What needs to be done: Copy the data that follows exactly, and include none of its images.

Source data:

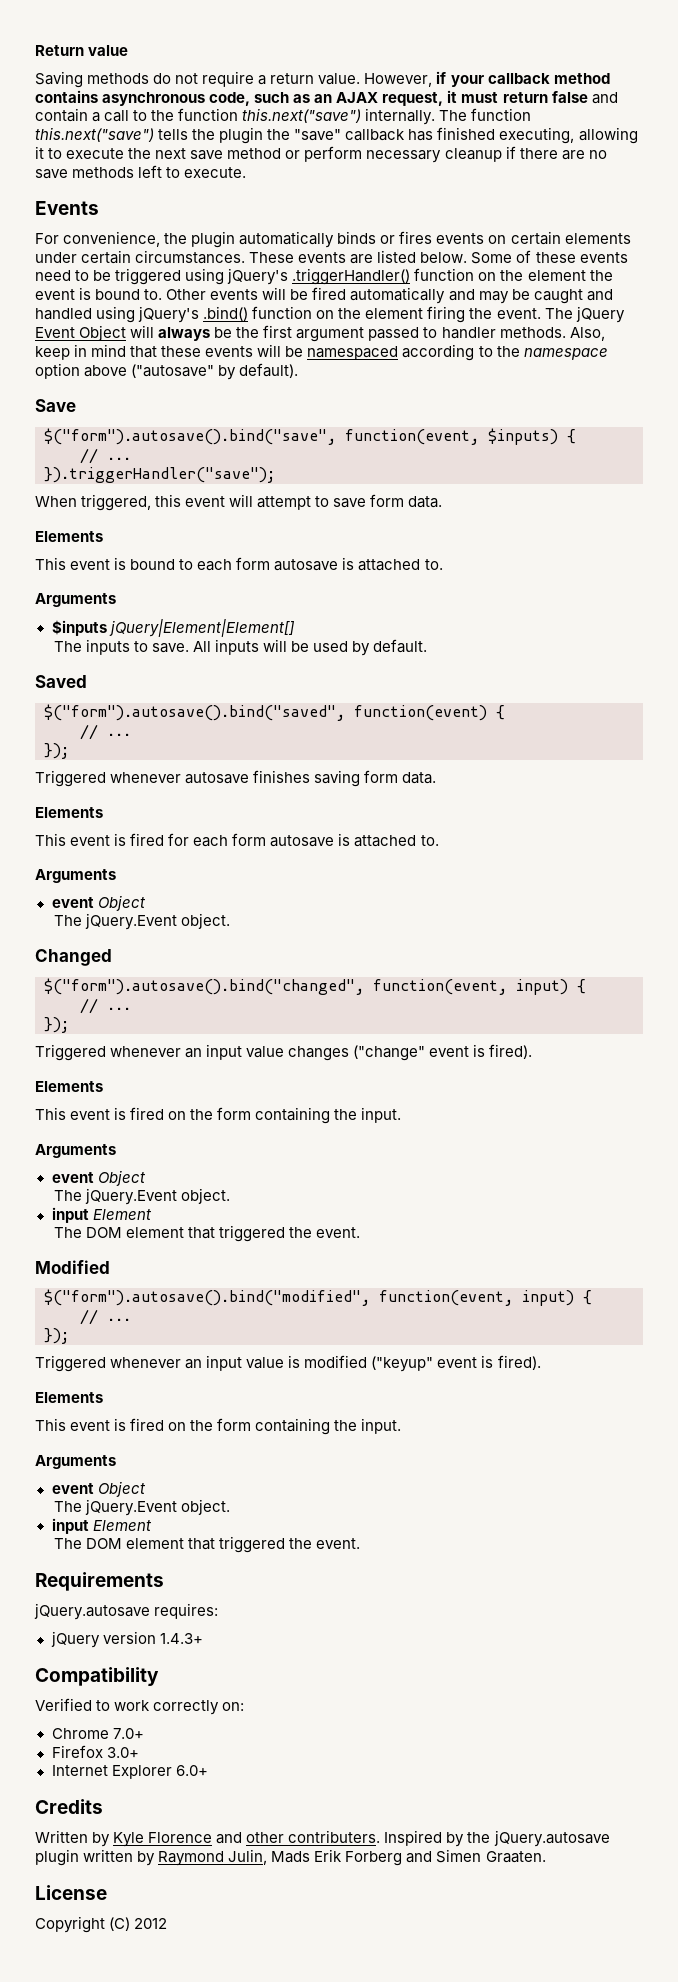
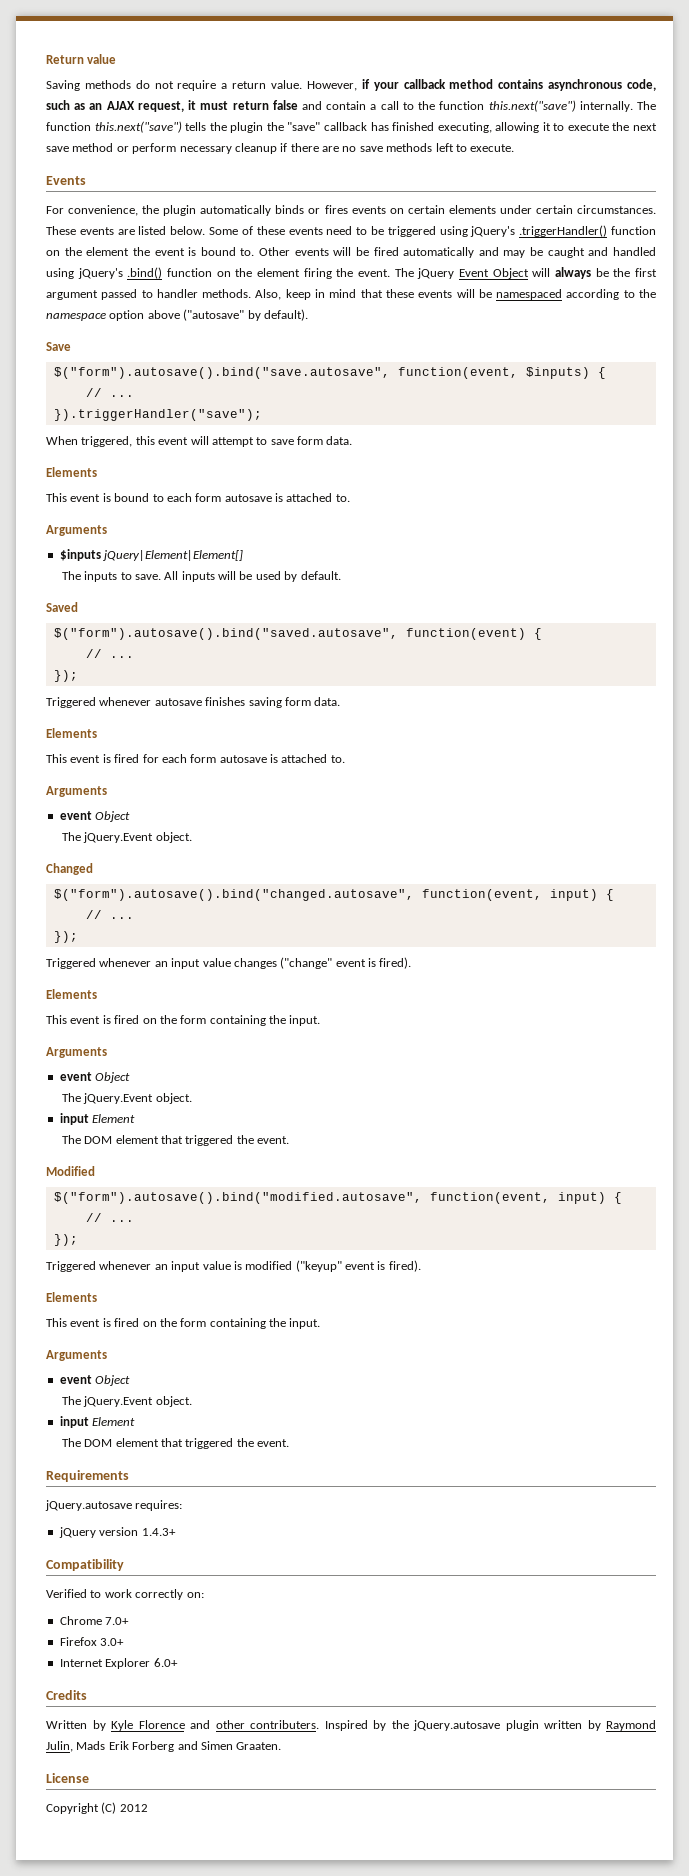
- $("form").autosave().bind("save", function(event, $inputs) {
+ $("form").autosave().bind("save.autosave", function(event, $inputs) {
- $("form").autosave().bind("saved", function(event) {
+ $("form").autosave().bind("saved.autosave", function(event) {
- $("form").autosave().bind("changed", function(event, input) {
+ $("form").autosave().bind("changed.autosave", function(event, input) {
- $("form").autosave().bind("modified", function(event, input) {
+ $("form").autosave().bind("modified.autosave", function(event, input) {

Final answer:
- $("form").autosave().bind("save", function(event, $inputs) {
+ $("form").autosave().bind("save.autosave", function(event, $inputs) {
- $("form").autosave().bind("saved", function(event) {
+ $("form").autosave().bind("saved.autosave", function(event) {
- $("form").autosave().bind("changed", function(event, input) {
+ $("form").autosave().bind("changed.autosave", function(event, input) {
- $("form").autosave().bind("modified", function(event, input) {
+ $("form").autosave().bind("modified.autosave", function(event, input) {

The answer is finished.